RECORDS SUPPLIED Start Marker

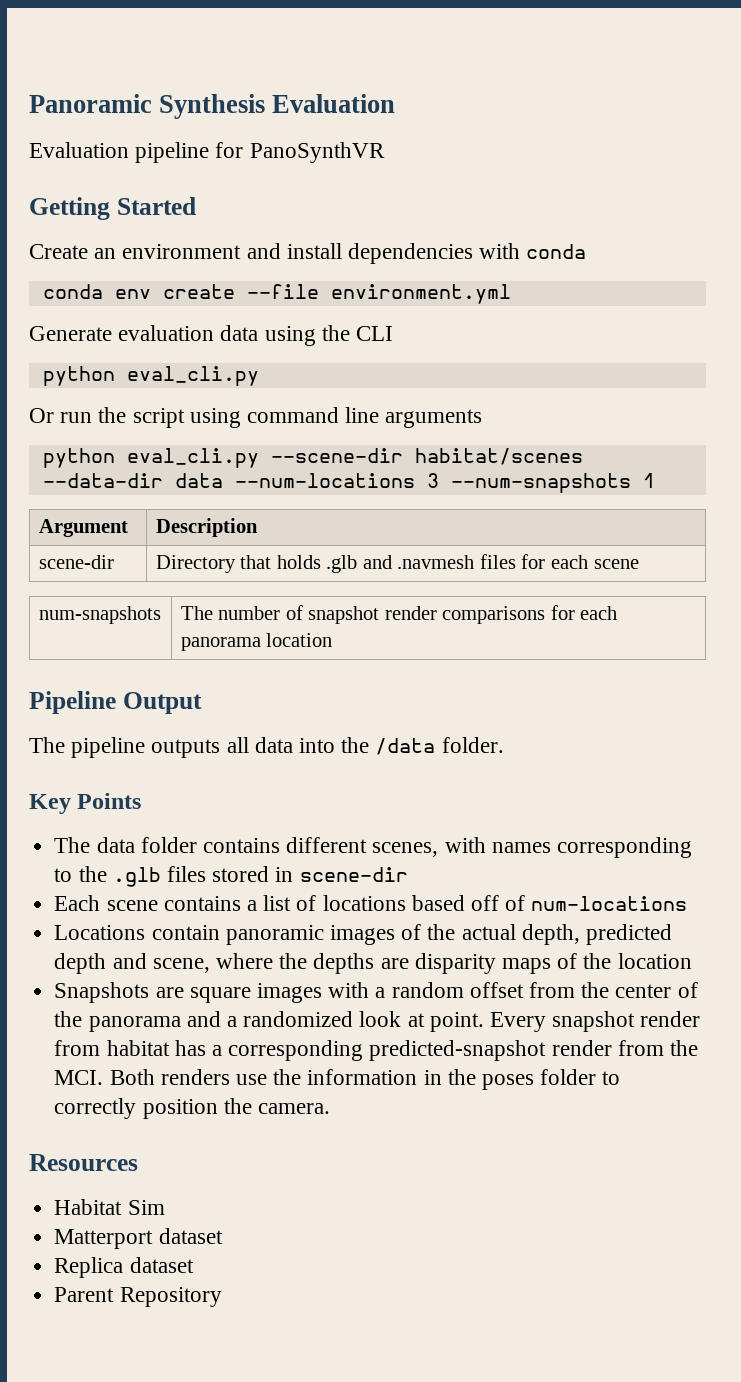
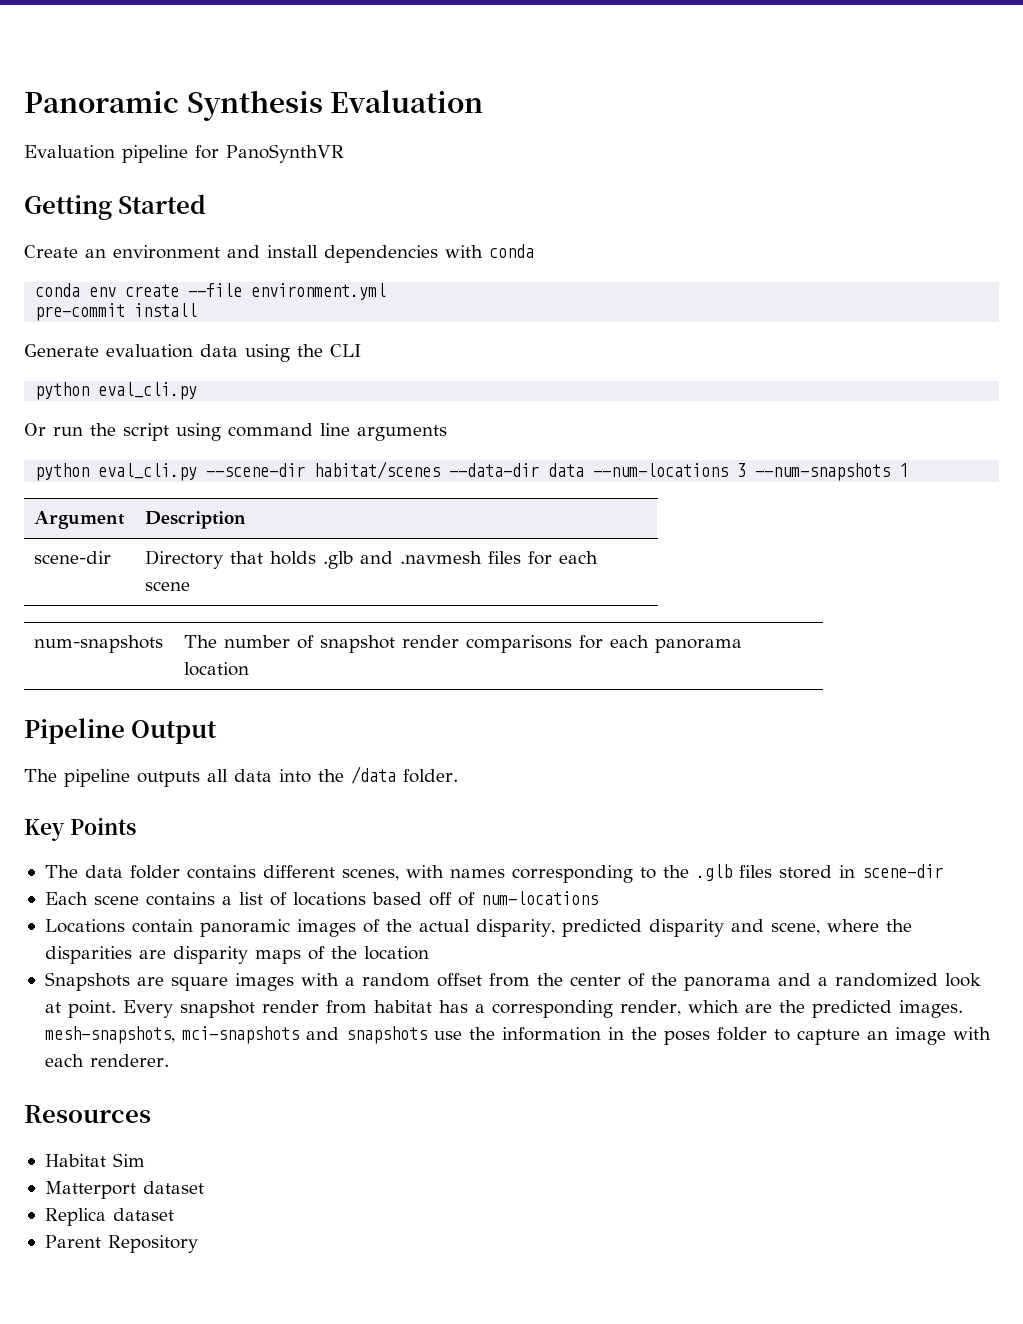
(511, 294) none -> [35,303,198,321] // pre-commit install
[521,924,672,945] [54,953,107,974] depth, predicted depth -> [475,919,724,937] disparity, predicted disparity
[313,953,375,974] depths -> [44,946,132,964] disparities
[369,1040,698,1061] [54,1069,230,1085] predicted-snapshot render from the MCI. Both renders -> [619,1000,963,1018] [44,1026,427,1044] render, which are the predicted images. mesh-snapshots, mci-snapshots and snapshots
[54,1098,330,1119] correctly position the camera. -> [796,1027,991,1045] [44,1054,169,1067] capture an image with each renderer.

RECORDS SUPPLIED End Marker

# TASK DESCRIPTION:
Only the text of the records belongs in the answer; reproduce it verbatim, with no pictures.

# ANSWER TO THE EXERCISE:
(511, 294) none -> [35,303,198,321] // pre-commit install
[521,924,672,945] [54,953,107,974] depth, predicted depth -> [475,919,724,937] disparity, predicted disparity
[313,953,375,974] depths -> [44,946,132,964] disparities
[369,1040,698,1061] [54,1069,230,1085] predicted-snapshot render from the MCI. Both renders -> [619,1000,963,1018] [44,1026,427,1044] render, which are the predicted images. mesh-snapshots, mci-snapshots and snapshots
[54,1098,330,1119] correctly position the camera. -> [796,1027,991,1045] [44,1054,169,1067] capture an image with each renderer.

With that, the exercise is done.